Archive for the ‘Lean’ Category
Looking for the next evolution of lean? Look back.
Many have achieved great success with lean – it’s all over the web. Companies have done 5S, standard work, value stream mapping, and flow-pull-perfection. Waste in value streams has reduced from 95% to 80%, which is magical; productivity gains have been excellent; and costs have dropped dramatically. But the question on everyone’s mind – what’s next? The blogs, articles, and papers are speculating on the question and proposing theories, all of which have merit. But I think we’re asking the wrong question.
Instead of looking forward for the next evolution of lean, we should look back. We must take a fundamental, base-level look at our factories, and ask what did we miss? We must de-evolve our thinking about our factories, and break down their DNA – like mapping the factory genome.

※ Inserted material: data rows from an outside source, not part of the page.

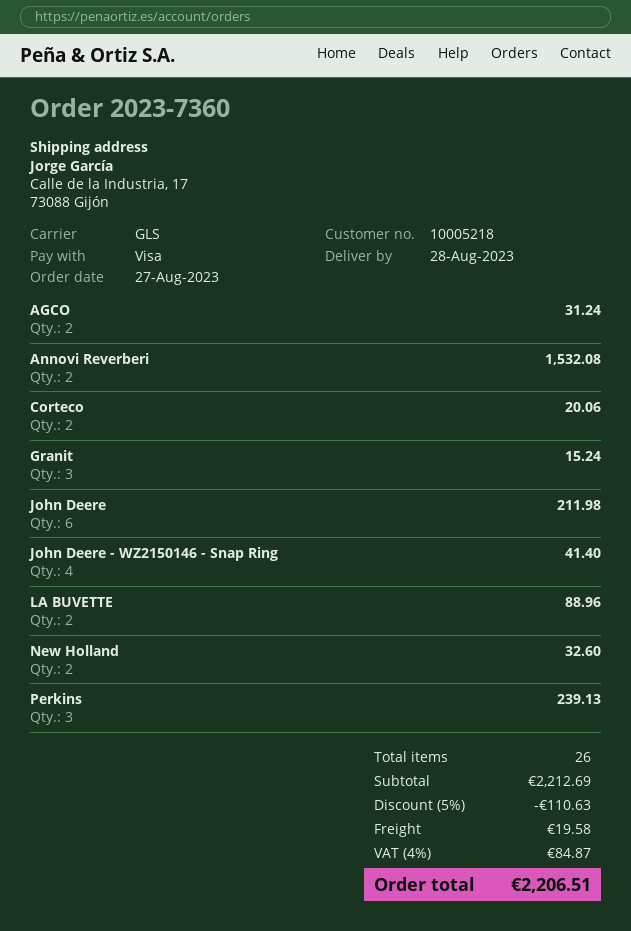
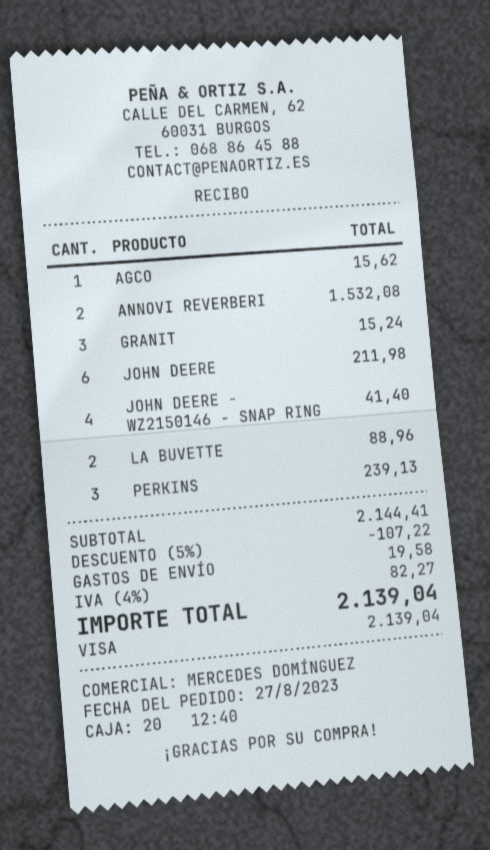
AGCO: 2 for 31.24 -> 1 for 15.62
Corteco: 2 for 20.06 -> none
New Holland: 2 for 32.60 -> none
subtotal: 2212.69 -> 2144.41
discount: 5% = 110.63 -> 5% = 107.22
tax: 4% = 84.87 -> 4% = 82.27
total: 2206.51 -> 2139.04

Though lean has achieved radical success, it has not achieved fundamental reduction in factory complexity. Heresy? Let me explain. Lean helped us migrate from batch building to single piece flow. With batch building, a group of parts are processed at machine A, then, when all are finished, the whole family moves to machine B. With single piece flow, a part is processed at machine A then she moves, without her sisters, directly to machine B, resulting in big savings. But in both cases, the fundamental part flow, a surrogate for factory complexity, remains unchanged – parts move from machine A to machine B. Lean did not change it. Lean has taken the bends out of our factory flow and squeezed machines together, but that’s continuous improvement. We’ve got good signals, we’ve got cell-based metrics, and 15 minute pitches. Again, continuous improvement. But what about discontinuous improvement? How can we fundamentally reduce factory complexity?
Factories are what they are because of the parts flowing through them.
Factory flow and complexity are governed by the genetics of the parts. In that way, parts are the building blocks of the factory genome. From the machines and tools to the people, handling equipment, and the incoming power – they’re all shaped by the parts’ genetics. Heavy parts, heavy duty cranes; complex parts, complex flows; big parts, big factories. When we want to make a fundamental change in bacteria to make a vaccine, we change the genetics. When we want to make a fruit immune to a natural enemy or resistant to cold of an unnatural habitat, we change the genetics. So, it follows, if fundamental change in factory complexity is the objective, the factory genome should change.
Don’t try to simplify the factory directly, change the parts to let the factory simplify itself.
Discontinuous reduction of factory complexity is the result of something – changing the products that flow through the factory. Only design engineers can do that. Only design engineers can eliminate features on the design so machine B is not required. Only design engineers can redesign the product to eliminate the part altogether – no more need for machine A or B. In both cases, the design engineer did what lean could not.
Lean is a powerful tool, and I’m an advocate. But we missed an important part of the lean family. We drove right by. We had the chance to engage the design community in lean, but we did not. Let’s get in the car, drive back to the design community, and pick them up. We’ll tell them anything they want to hear, just as long as they get in the car. Then, as fast as we can, we’ll drive them to the lean pool party. Because as Darwin knew, diversity is powerful, powerful enough to mutate lean into a strain that can help us survive in the future.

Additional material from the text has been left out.